O professor alerta para os riscos que podem vir dessa estratégia da direita, que passa por cima da Constituição. Para ele, essa investida pode ter consequências imprevisíveis até para a oposição.
“Com o golpe, eles não querem uma ditadura, querem uma nova eleição – ou o Aécio, ou [Michel] Temer; enfim, aí varia. Mas uma coisa é o que eles planejam, o que eles querem ou desejam. Outra coisa vai ser o resultado histórico dessa monstruosa agitação que eles estão fazendo e dessa operação arriscada de rasgar a Constituição que eles estão fazendo”, adverte.

Boito lembra que a UDN apoiou o golpe de 1964, com a expectativa de que haveria eleição para presidente em 1966. “O [Carlos] Lacerda era candidatíssimo, se considerava praticamente eleito. Mas não foi como eles esperavam, não combinaram com os militares e os militares ficaram no poder. Lacerda, em 1968, estava na Frente Ampla contra o governo militar. Então as coisas não saem como planejadas”, diz.

Golpe não será indolor

Segundo ele, diferente do cenário em que se deu o impeachment do ex-presidente Fernando Collor, uma investida contra o mandato de Dilma não passará em brancas nuvens. Haverá resistência e a sua repressão pode levar o país a uma situação imprevisível.

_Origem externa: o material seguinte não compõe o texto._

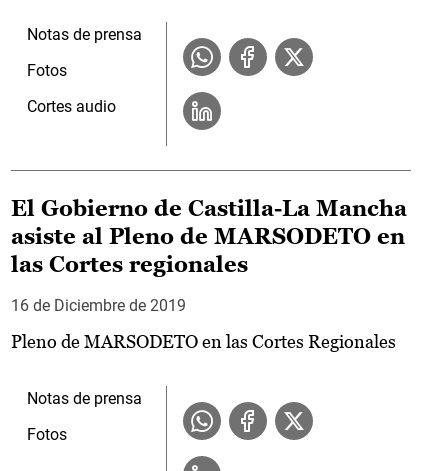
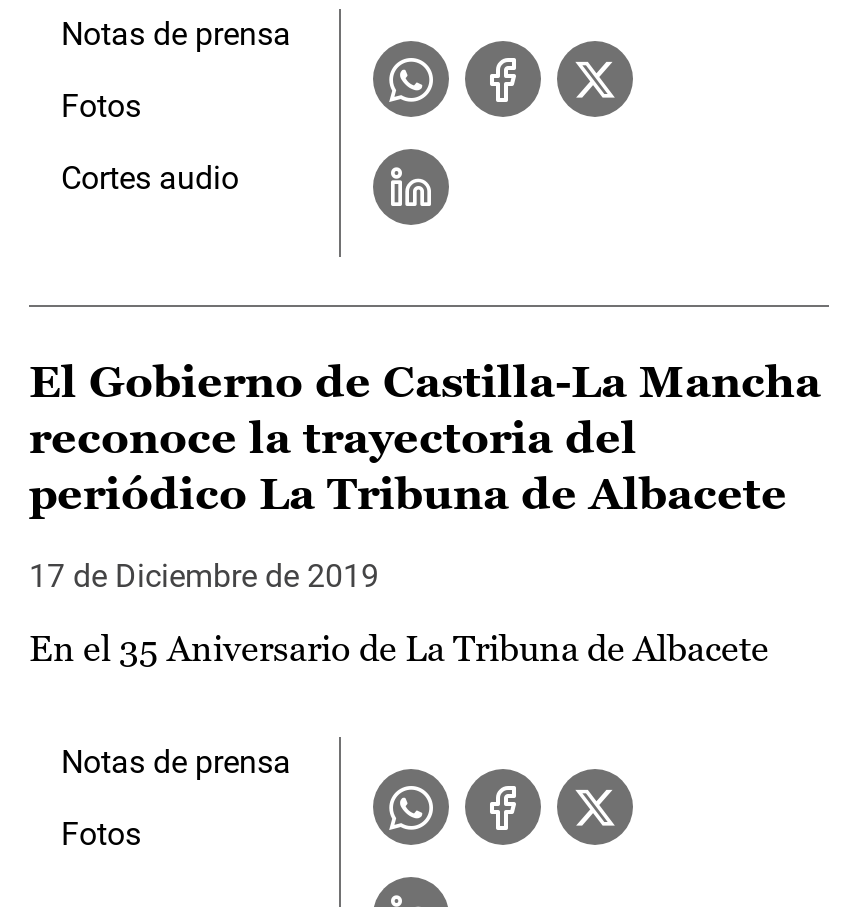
- asiste al Pleno de MARSODETO en
- las Cortes regionales
+ reconoce la trayectoria del
+ periódico La Tribuna de Albacete

- 16 de Diciembre de 2019
+ 17 de Diciembre de 2019

- Pleno de MARSODETO en las Cortes Regionales
+ En el 35 Aniversario de La Tribuna de Albacete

“Não vai ser uma operação indolor como foi a substituição do Collor pelo Itamar. E, em não sendo, vai haver atrito e, em havendo atrito, a coisa pode tomar um rumo que eles mesmos não estão imaginando agora”, prevê.

Ele antecipa que, se a oposição insistir em uma deposição da Dilma, vai haver resistência sindical, do MST, dos estudantes e partidos. “Aí você chama a PM para conter. Pode não bastar. Aí você decreta estado de emergência. Quer dizer, a coisa vai complicar muito mais do que eles estão planejando”, opinou.

Para o cientista político, depois das manifestações deste domingo e da convenção partidária do PMDB – em que a sigla sinalizou um afastamento do governo – , a situação do governo Dilma ficou mais complicada, especialmente se a presidenta não tomar medidas que favoreçam uma aproximação com a população trabalhadora.

“Entrou em uma fase mais difícil para o governo, no Congresso e nas ruas. Mas não está definido o jogo”, ponderou, defendendo que é preciso reforçar as atividades que acontecerão nos dias 18 e 31 de março, em defesa da democracia e do mandato da presidenta.